The worst pandemic in 100 years. The worst economic crisis since the Great Depression. The worst social outrage since the late 60’s. All happening at once.

This once-in-a-lifetime confluence of events has affected different people differently.

  • I have friends who are extremely careful about social distancing and wearing masks.
  • I have friends who think COVID-19 isn’t that big a deal and are getting back to normal.
  • I have friends who are out of work indefinitely due to the pandemic.
  • I have friends whose 25-year-old businesses have been obliterated by the pandemic.
  • I have friends who are out protesting racial injustice.
  • I have friends whose offices have been looted and their neighborhoods destroyed.

I’m highly conscious of the fact that I am less affected by what’s going on than most people: I’ve always worked from home. I have a career where there is a great demand for my services and I can’t be laid off. I have a great relationship with a wife who is also a stay-at-home-mom. I have 2 kids who are best friends. I live in a 4-bedroom-house with a pool in a suburb adjacent to parks, hikes, and the beach. The worst part of the last few months is that I can’t go to spin class and had to cancel concert tickets and travel plans. Which is to say that I’m in the 1% of the 1% of privilege and, therefore, in no position to tell anyone what to think or how to feel.

…this is a time for humility and empathy.

The reason I’m writing today is not that I have the one true insight that will magically heal the world, but, rather, for the opposite reason: because this is a time for humility and empathy. And, in my opinion, those are two qualities that are at an all-time low.

Stephen Covey famously said, “First seek to understand.” That is what I’m trying hard to do right now and what I’d like to gently suggest to you as well.

Whatever you’re feeling or posting on Facebook right now is valid.

Yet just because your feelings are valid doesn’t mean that they’re “right,” that anyone who disagrees with you is “wrong,” or that doing things your way is a universal win for everybody in society.

If you’re wary of the government, have issues around privacy and vaccines, you’re going to have a certain reaction to CDC guidelines and scientific recommendations – and your actions and rhetoric will reflect that.

I am trusting of government and medicine so I have no trouble wearing a mask, staying inside, social distancing, and taking directives from leading epidemiologists.

You’re not wrong. I’m not wrong.

If you’re a working mom like my sister, you want to send your child back to school so you can actually get things done, even if the coronavirus is not yet contained.
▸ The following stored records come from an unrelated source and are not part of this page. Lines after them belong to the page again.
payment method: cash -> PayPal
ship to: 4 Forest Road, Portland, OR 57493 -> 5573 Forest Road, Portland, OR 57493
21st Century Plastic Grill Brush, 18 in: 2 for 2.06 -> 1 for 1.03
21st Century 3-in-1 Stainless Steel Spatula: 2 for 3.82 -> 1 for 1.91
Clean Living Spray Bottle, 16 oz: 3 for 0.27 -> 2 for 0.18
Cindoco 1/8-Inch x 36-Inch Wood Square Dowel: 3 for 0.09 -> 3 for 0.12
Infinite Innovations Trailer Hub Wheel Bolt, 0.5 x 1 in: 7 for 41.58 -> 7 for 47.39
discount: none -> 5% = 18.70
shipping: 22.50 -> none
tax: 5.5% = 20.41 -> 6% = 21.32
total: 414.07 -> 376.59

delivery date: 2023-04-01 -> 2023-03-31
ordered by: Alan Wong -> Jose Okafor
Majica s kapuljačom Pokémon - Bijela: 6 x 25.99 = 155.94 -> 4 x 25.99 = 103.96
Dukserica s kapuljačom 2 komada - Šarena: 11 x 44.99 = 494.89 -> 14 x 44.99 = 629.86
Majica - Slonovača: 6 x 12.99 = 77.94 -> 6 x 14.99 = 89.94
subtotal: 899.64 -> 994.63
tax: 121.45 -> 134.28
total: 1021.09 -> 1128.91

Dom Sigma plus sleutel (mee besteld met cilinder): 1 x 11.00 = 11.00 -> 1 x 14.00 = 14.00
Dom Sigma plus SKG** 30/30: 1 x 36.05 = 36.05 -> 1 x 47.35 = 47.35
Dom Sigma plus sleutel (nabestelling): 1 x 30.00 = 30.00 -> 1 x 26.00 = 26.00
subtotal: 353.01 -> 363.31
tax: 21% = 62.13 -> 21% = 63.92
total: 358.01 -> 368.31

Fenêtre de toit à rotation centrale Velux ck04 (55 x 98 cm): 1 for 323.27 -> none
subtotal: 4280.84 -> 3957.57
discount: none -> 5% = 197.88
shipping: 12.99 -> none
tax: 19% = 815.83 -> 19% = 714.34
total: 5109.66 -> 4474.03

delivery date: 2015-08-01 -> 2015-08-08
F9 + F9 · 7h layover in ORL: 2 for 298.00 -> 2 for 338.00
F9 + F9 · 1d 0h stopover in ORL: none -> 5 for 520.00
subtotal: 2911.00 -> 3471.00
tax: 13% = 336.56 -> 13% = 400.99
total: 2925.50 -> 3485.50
I don’t have the same issues and I’m not comfortable sending my kid back to school yet.

She’s not wrong. I’m not wrong.

If you’re an African-American like my close friend, Cinque, you can explain to me how feeling like a second-class citizen in your own country logically leads to simmering emotions and angry protests.

My first inclination is to leap to judgment against anti-social behavior that seems to set back an important cause, but after an hour on the phone with him, I came to realize that one can forcefully condemn looting AND understand that if peaceful protest doesn’t effect change it makes sense to demand attention in other ways.

He’s not wrong. I’m not wrong.

In other words, we MUST take the time to empathize with other people’s perspectives and opinions. Yes, it’s difficult for me to take the anti-vaxxer conspiracy theorists without judging them. Yes, it’s hard to sit at home when friends are inviting us out to dinner and mocking us for staying inside.

But what I’m discovering is that the only way to survive in this world is to see people with differing opinions as honest, sincere, fully-realized human beings who simply have a different agenda for how they are going to live their lives.

Maybe my agenda – from my 1% bubble of privilege – allows me to stay at home and be happy for the next two years until there’s a coronavirus vaccine. Maybe somebody else’s livelihood depends on getting back to normal ASAP because they can’t afford to remain under lockdown without their life functionally collapsing.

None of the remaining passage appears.